Concentration-controlled everolimus with concomitant cyclosporine (CsA) dose reduction in renal transplantation permits preservation of kidney function without loss of efficacy. Data are lacking regarding everolimus with reduced-dose CsA in maintenance cardiac transplant patients. In a multicenter, open-label, single-arm pilot study, concentration-controlled everolimus was initiated in patients receiving CsA microemulsion (Neoral) with/without mycophenolate mofetil (MMF) or azathioprine, and with/without corticosteroids. On the day of everolimus initiation, MMF/azathioprine was discontinued and CsA dose was reduced by 25% with further reductions as required in response to decreasing calculated glomerular filtration rate (cGFR). Of the 36 patients enrolled (intent-to-treat [ITT]), 27 underwent CsA dose reduction as planned (per protocol [PP]). During Week 1, the CsA dose was reduced by 23.3 +/- 7.3% in the ITT population (p < 0.0001) and 26.9 +/- 2.9% in the PP population (p < 0.0001). Mean cGFR (Nankivell) was 68.9 +/- 14.5 ml/min at baseline and 64.4 +/- 14.3 ml/min at Week 12 in the ITT population (p = 0.021), and 69.5 +/- 14.4 ml/min and 66.6 +/- 8.6 ml/min in the PP cohort (p = 0.132). cGFR at Week 12 met the criterion for non-inferiority vs baseline.

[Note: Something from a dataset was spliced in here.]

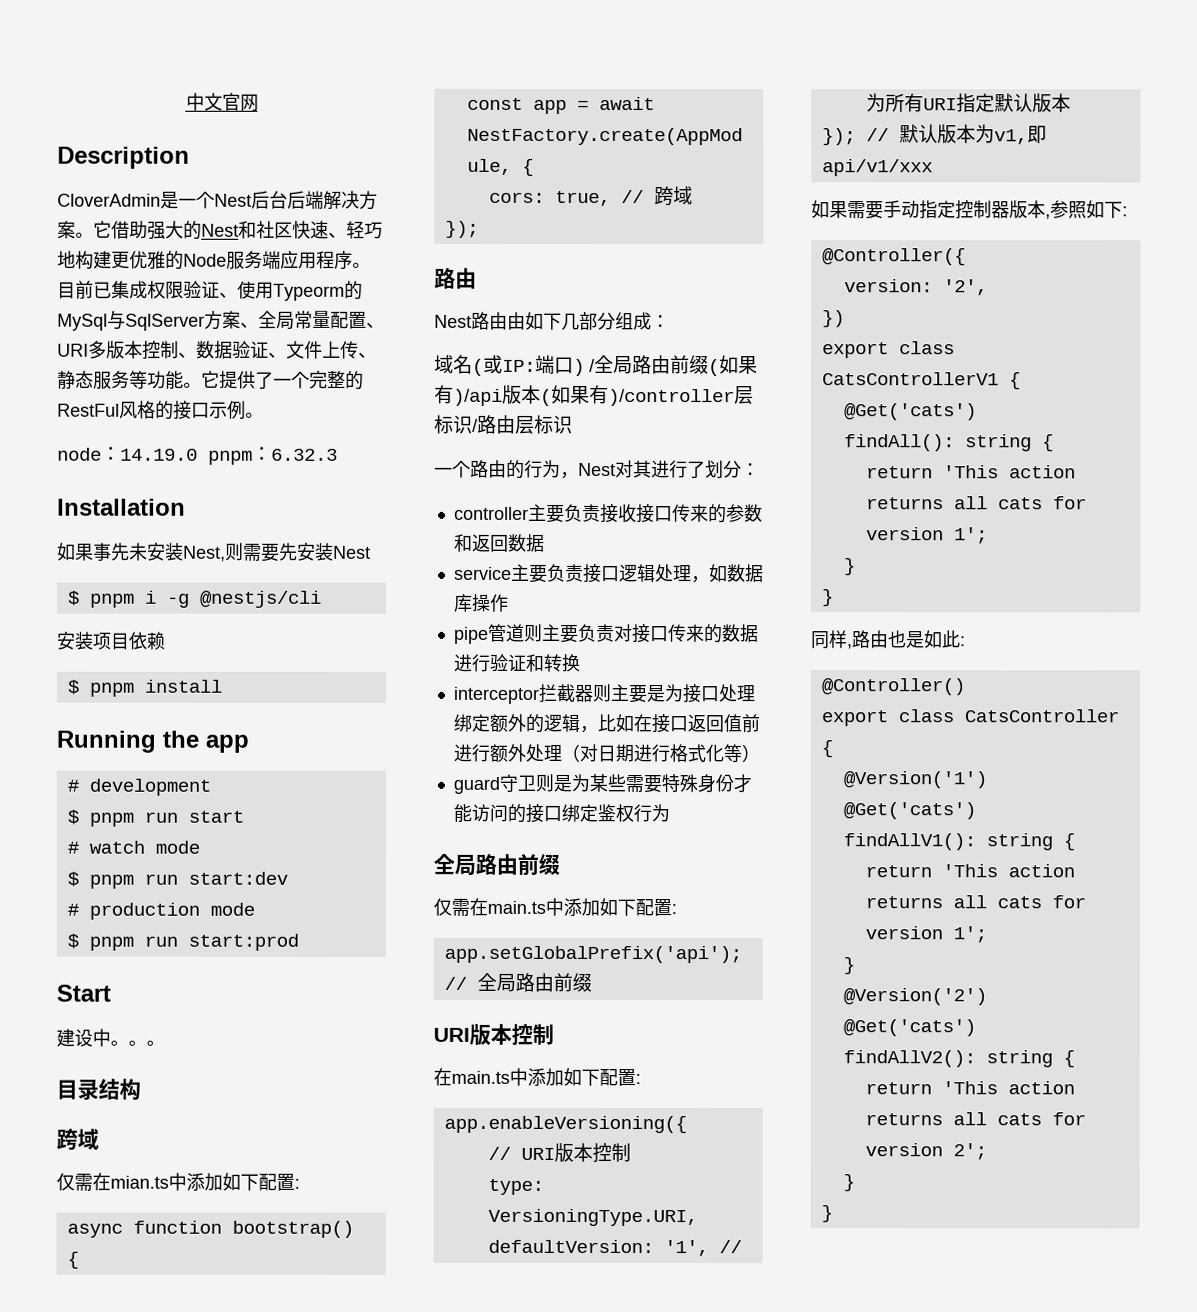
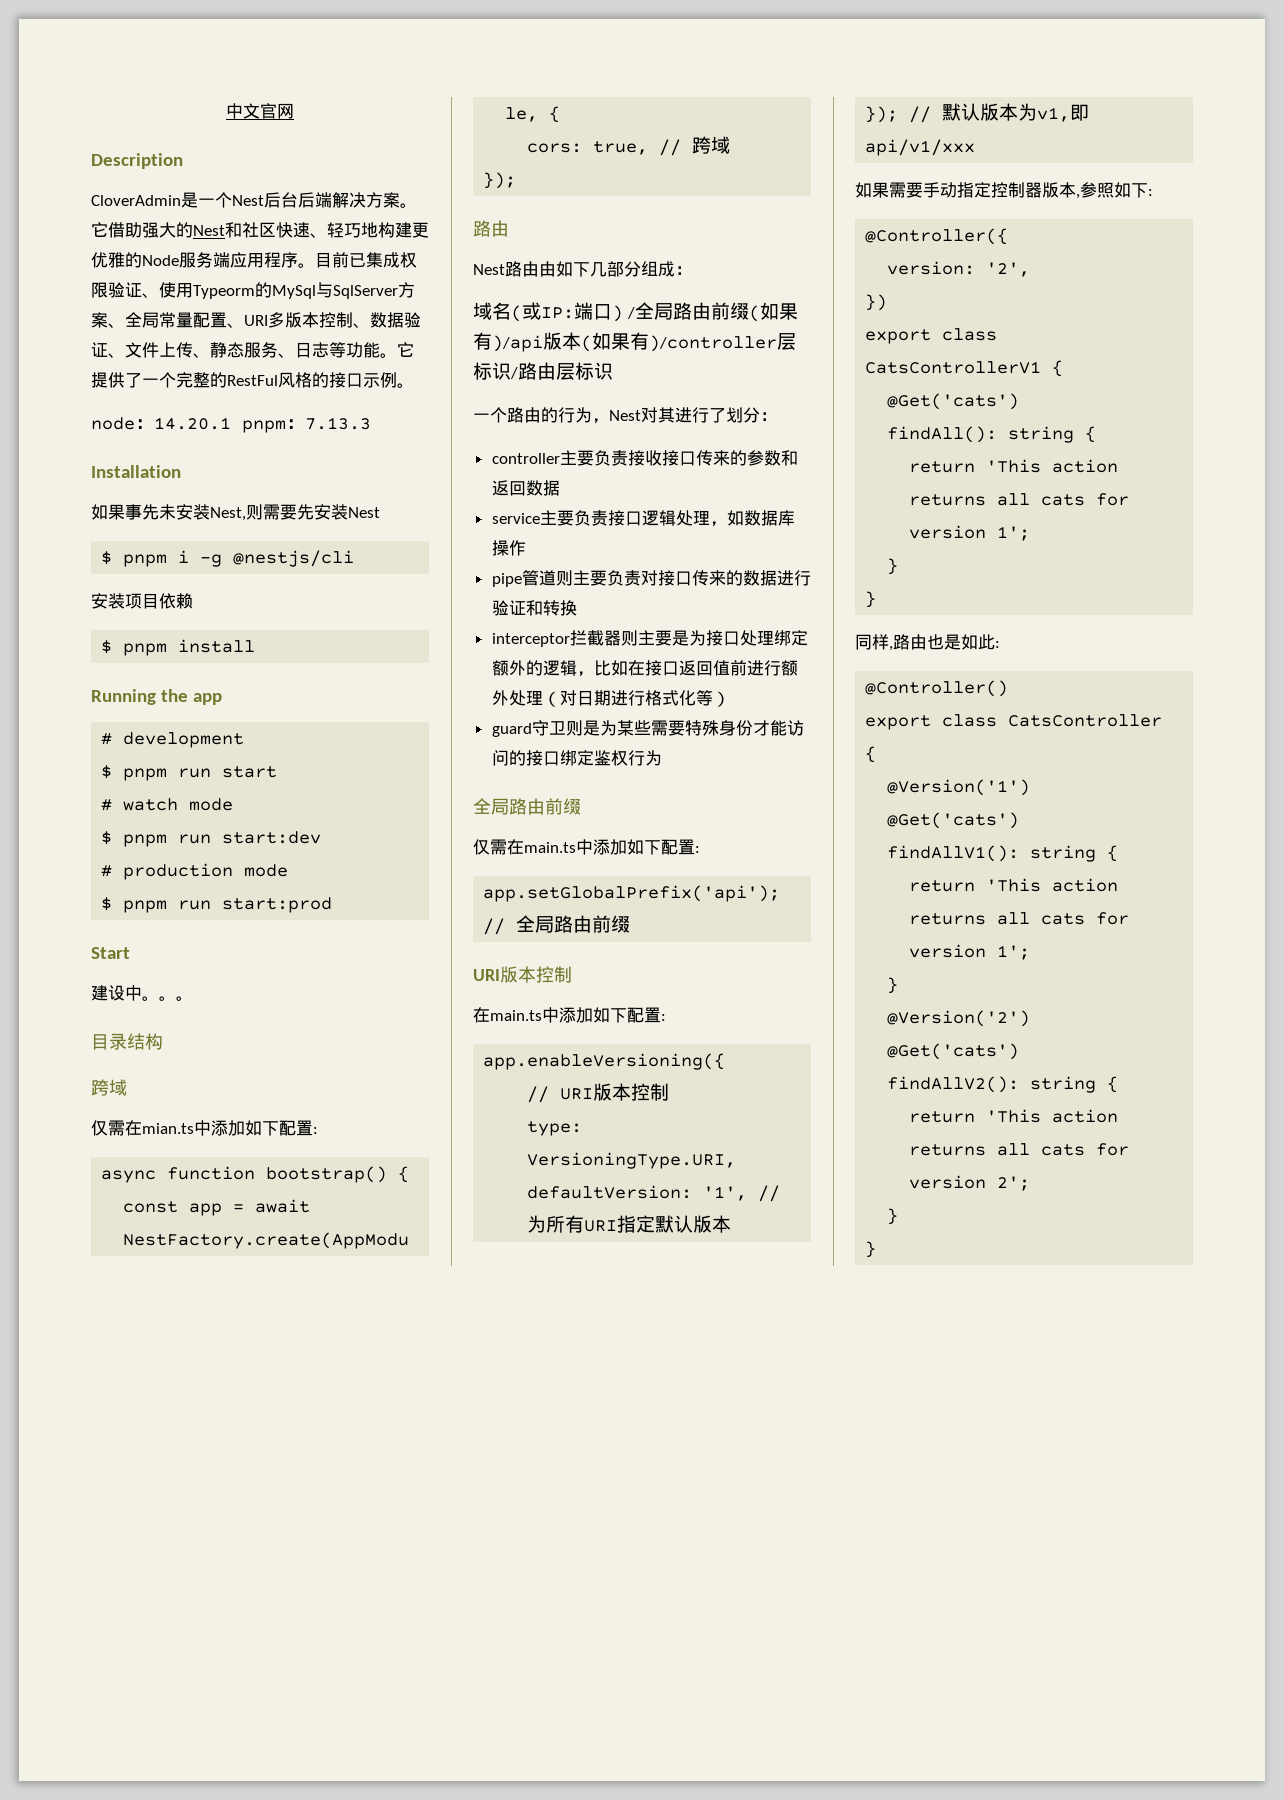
(130, 379) none -> [278,342,329,358] 、日志
[120,446,338,465] 14.19.0 pnpm：6.32.3 -> [154,417,371,433] 14.20.1 pnpm：7.13.3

One case of acute rejection of Grade >or=3A occurred (2.7%). There was no graft loss or death. Hemoglobin and hematocrit levels decreased significantly, whereas cholesterol and triglyceride levels increased (all p < 0.0001). This pilot study suggests that initiation of concentration-controlled everolimus with a concomitant 25% reduction in CsA dose in maintenance heart transplant patients is associated with no significant decline in renal function, and no indication of increased rejection to Month 3 post-conversion. Evaluation of more substantial CsA dose reductions is required.